===== Listed records
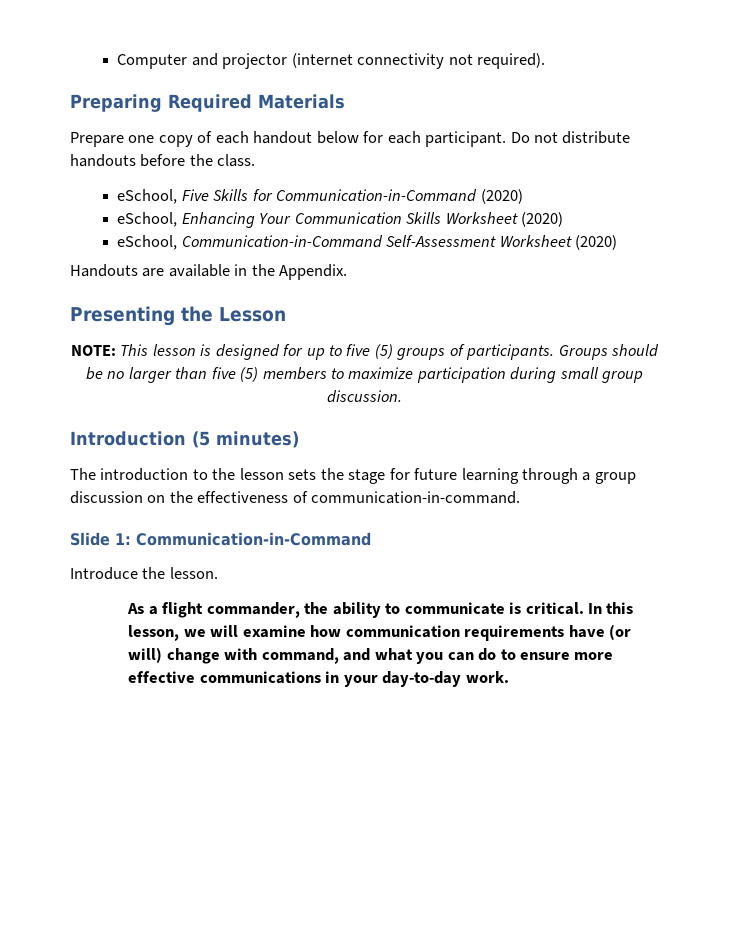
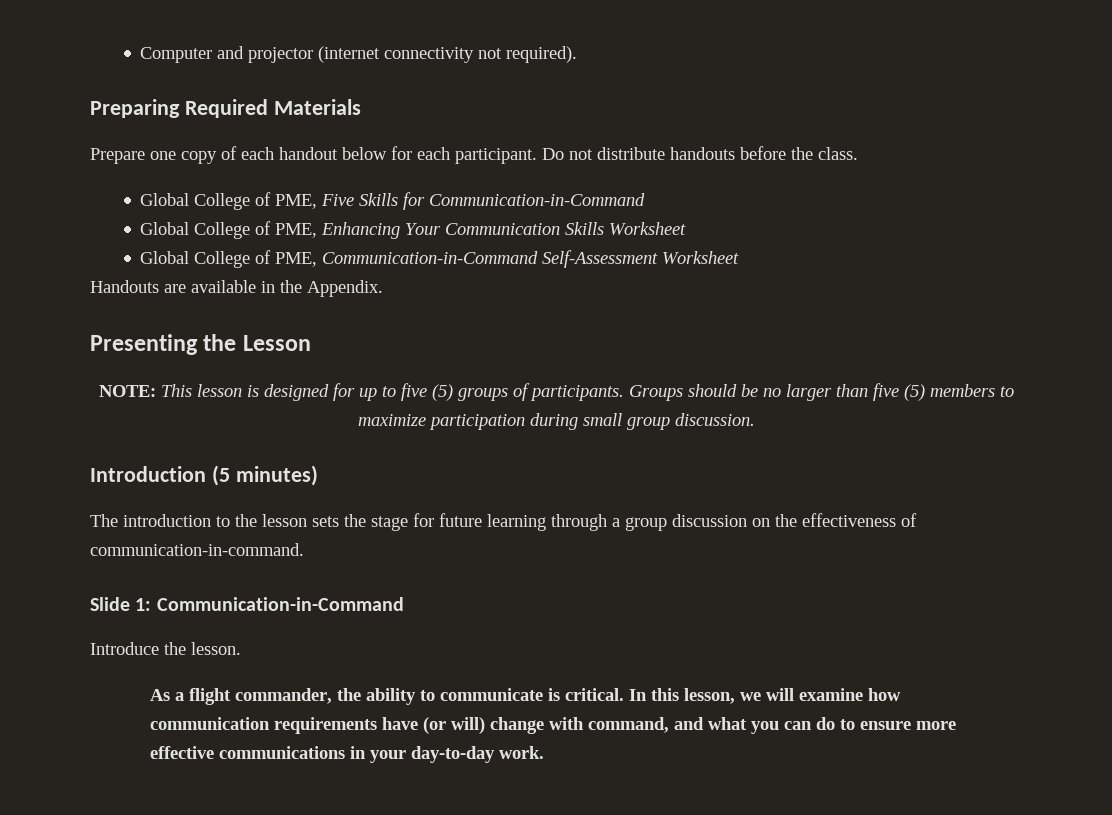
- eSchool, Five Skills for Communication-in-Command (2020)
- eSchool, Enhancing Your Communication Skills Worksheet (2020)
- eSchool, Communication-in-Command Self-Assessment Worksheet (2020)
+ Global College of PME, Five Skills for Communication-in-Command
+ Global College of PME, Enhancing Your Communication Skills Worksheet
+ Global College of PME, Communication-in-Command Self-Assessment Worksheet

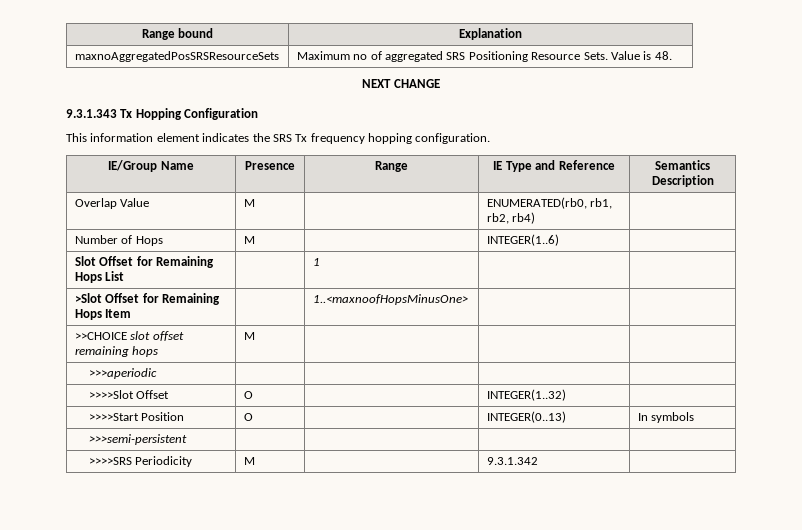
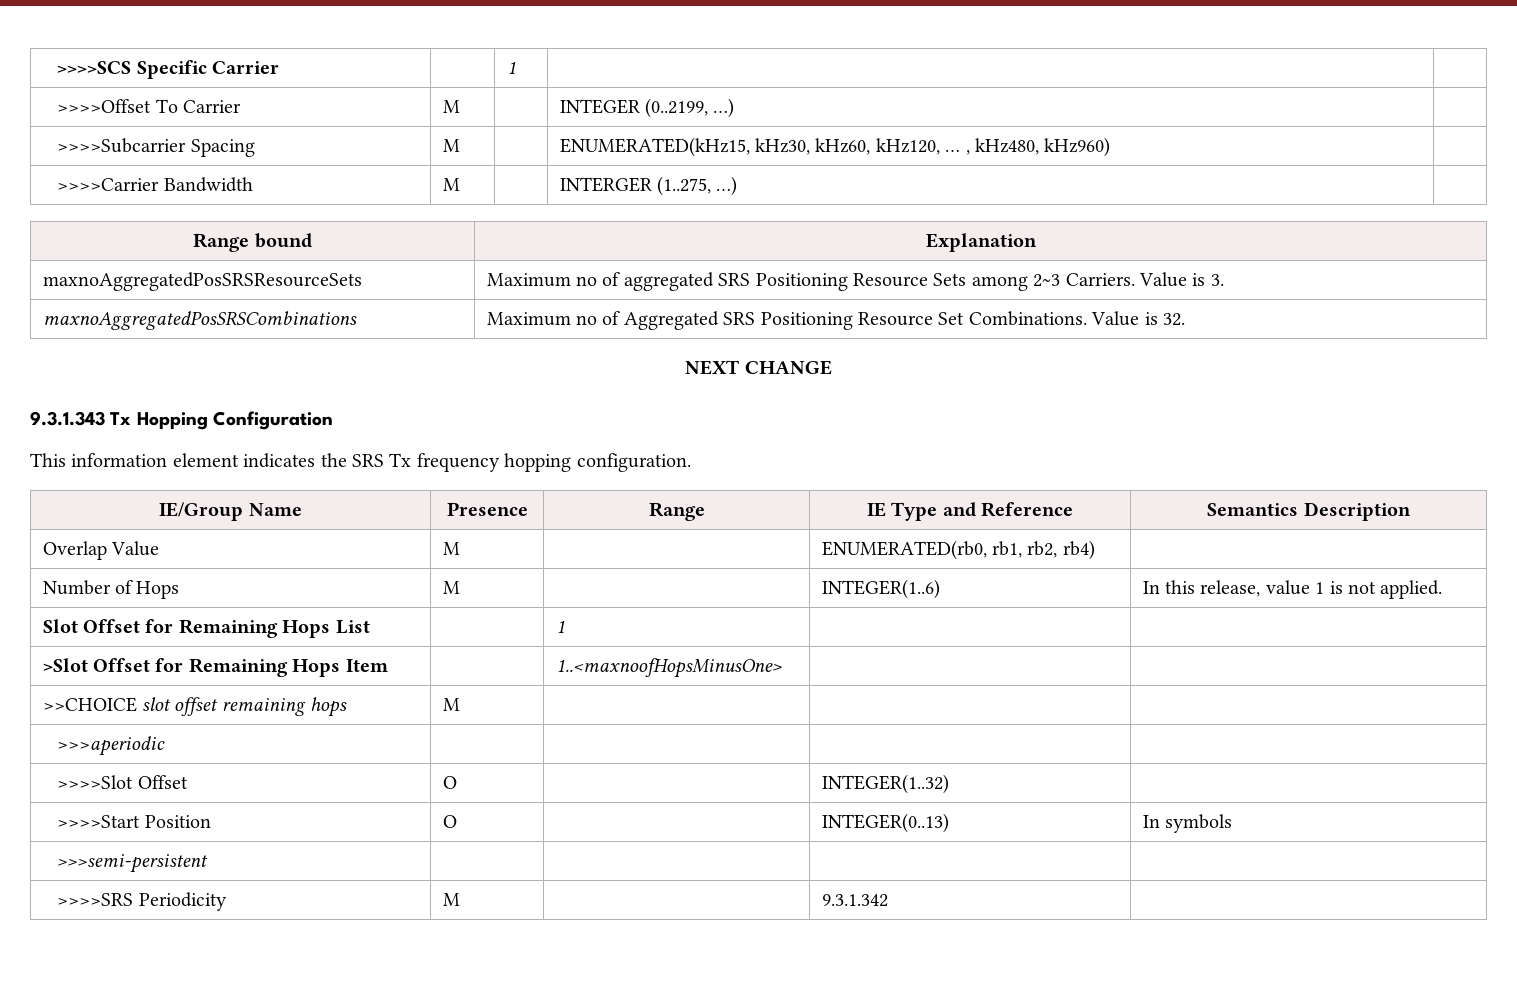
+ >>>>SCS Specific Carrier | | 1 | |
+ >>>>Offset To Carrier | M | | INTEGER (0..2199, …) |
+ >>>>Subcarrier Spacing | M | | ENUMERATED(kHz15, kHz30, kHz60, kHz120, … , kHz480, kHz960) |
+ >>>>Carrier Bandwidth | M | | INTERGER (1..275, …) |
- maxnoAggregatedPosSRSResourceSets | Maximum no of aggregated SRS Positioning Resource Sets. Value is 48.
+ maxnoAggregatedPosSRSResourceSets | Maximum no of aggregated SRS Positioning Resource Sets among 2~3 Carriers. Value is 3.
+ maxnoAggregatedPosSRSCombinations | Maximum no of Aggregated SRS Positioning Resource Set Combinations. Value is 32.
- Number of Hops | M | | INTEGER(1..6) |
+ Number of Hops | M | | INTEGER(1..6) | In this release, value 1 is not applied.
==========
■ **Description of the task**
Retype all entries exactly as they appear, dropping the images.

■ **Output below**
- eSchool, Five Skills for Communication-in-Command (2020)
- eSchool, Enhancing Your Communication Skills Worksheet (2020)
- eSchool, Communication-in-Command Self-Assessment Worksheet (2020)
+ Global College of PME, Five Skills for Communication-in-Command
+ Global College of PME, Enhancing Your Communication Skills Worksheet
+ Global College of PME, Communication-in-Command Self-Assessment Worksheet

+ >>>>SCS Specific Carrier | | 1 | |
+ >>>>Offset To Carrier | M | | INTEGER (0..2199, …) |
+ >>>>Subcarrier Spacing | M | | ENUMERATED(kHz15, kHz30, kHz60, kHz120, … , kHz480, kHz960) |
+ >>>>Carrier Bandwidth | M | | INTERGER (1..275, …) |
- maxnoAggregatedPosSRSResourceSets | Maximum no of aggregated SRS Positioning Resource Sets. Value is 48.
+ maxnoAggregatedPosSRSResourceSets | Maximum no of aggregated SRS Positioning Resource Sets among 2~3 Carriers. Value is 3.
+ maxnoAggregatedPosSRSCombinations | Maximum no of Aggregated SRS Positioning Resource Set Combinations. Value is 32.
- Number of Hops | M | | INTEGER(1..6) |
+ Number of Hops | M | | INTEGER(1..6) | In this release, value 1 is not applied.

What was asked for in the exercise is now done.